Crowdsourced surveillance techniques, by their very nature, rely on biased and potentially prejudiced information. Studies have shown that witnesses’ visual perception and recollection of events are influenced by race and can lead to false positives. Of course, there’s only so much that trained officers can do and relying on civilians for information is unavoidable. But we need to be mindful of the biases that come into play when heavily relying on crowdsourced data.
Crowdsourced surveillance techniques, be they digital or physical, are not benign; People know they’re being watched and adjust accordingly. The “chilling effect” of online surveillance was reported by The Verge in 2013 following the release of joint reports by the CUNY School of Law and the Muslim American Civil Liberties Coalition on the NYPD’s surveillance of Muslims post-9/11:
By apparently singling out Muslims, the surveillance program created fears that something as simple as criticizing the police on Facebook or making the wrong friends could end up leading to investigation, let alone doing anything that would be described as radical. “You look at your closest friends and ask: are they informants?” says one Sunday school teacher.
The fear of being misidentified as radical leads to inhibitive self-monitoring for Muslim Americans. Following the alert, as Feldman wrote, anyone who “looked like they might be named Ahmad” was, in effect, being surveilled in the physical world, as millions of people tried to identify a subject.
Adding more information to the text warning may or may not actually lessen false identifications. But the economy of data collection that shapes our lives creates a climate of fear and self-monitoring for Muslims that is re-energized by techniques like the mass text after the Chelsea bombing.
Speaking to The Guardian, Muslim American Ahsan Samad said constant surveillance has made him feel like he’s always under attack: “But you can’t even turn to the authorities. They are the ones doing it. I know I am supposed to have rights as a citizen, but I think they have a different rulebook for people like me, for Muslim Americans.”

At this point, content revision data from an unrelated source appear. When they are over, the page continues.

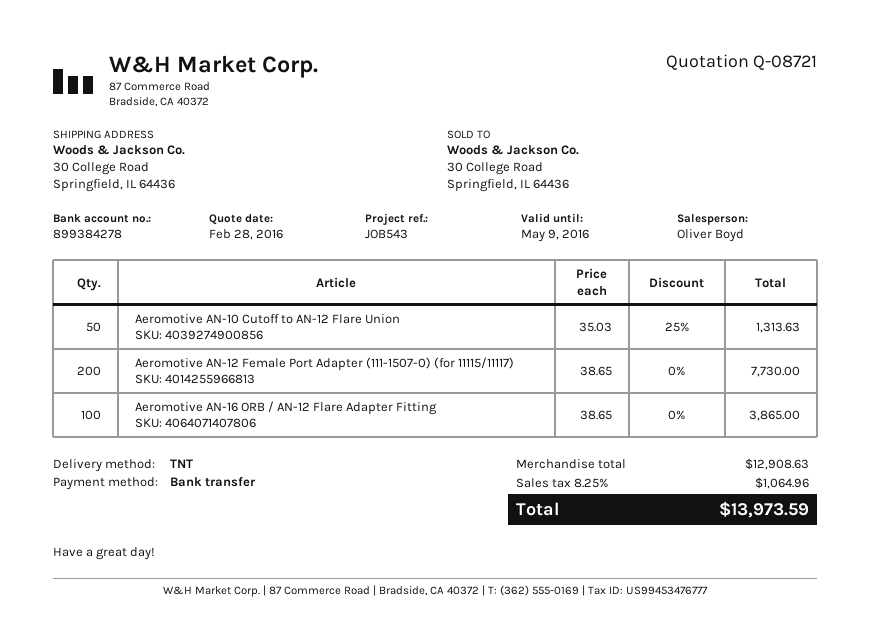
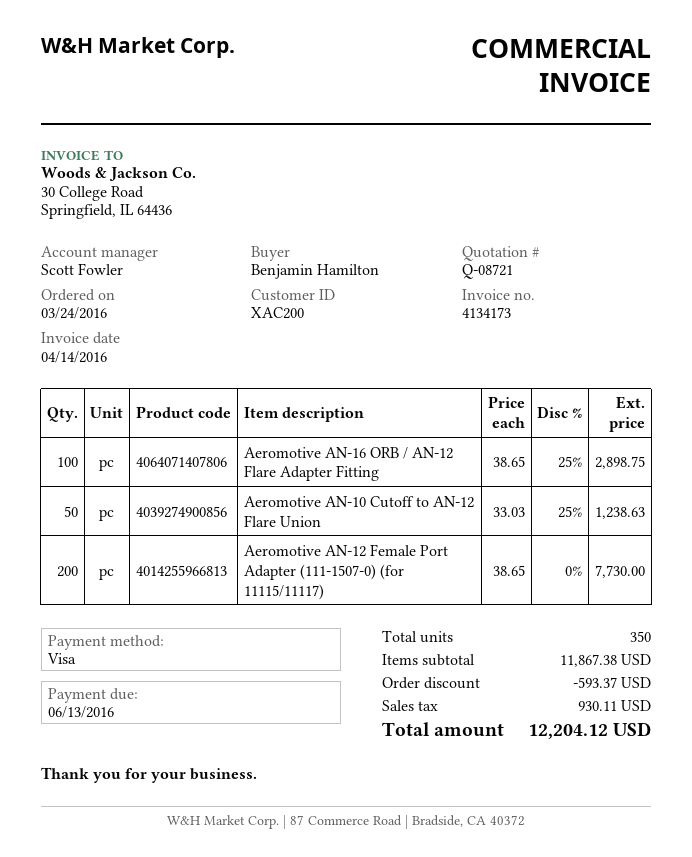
sales rep: Oliver Boyd -> Scott Fowler
payment method: bank transfer -> Visa
Aeromotive AN-10 Cutoff to AN-12 Flare Union: 50 x 35.03 - 25% = 1313.63 -> 50 x 33.03 - 25% = 1238.63
Aeromotive AN-16 ORB / AN-12 Flare Adapter Fitting: 100 x 38.65 = 3865.00 -> 100 x 38.65 - 25% = 2898.75
subtotal: 12908.63 -> 11867.38
discount: none -> 593.37
tax: 1064.96 -> 930.11
total: 13973.59 -> 12204.12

Tellingly, the text message alert system was last used in the wake of the Boston Marathon bombing of 2013, which killed 3 people. Though it only alerted people of nearby safe zones, Reddit, Twitter, and other sites tried to crowdsource information by scouring pictures and identifying men carrying backpacks. They falsely identified and accused two innocent students, who ended up on the cover of the New York Post with the headline “BAG MEN: Feds seek these two pictured at Boston Marathon.” (The New York Post later settled a defamation lawsuit filed by the young men).
While crowdsourcing surveillance can be an effective tool in identifying suspects, the biases and prejudices it brings along with it can’t be avoided by upgrading technology. And neither can the consequences, to people of color and their communities, of crowdsourced paranoia.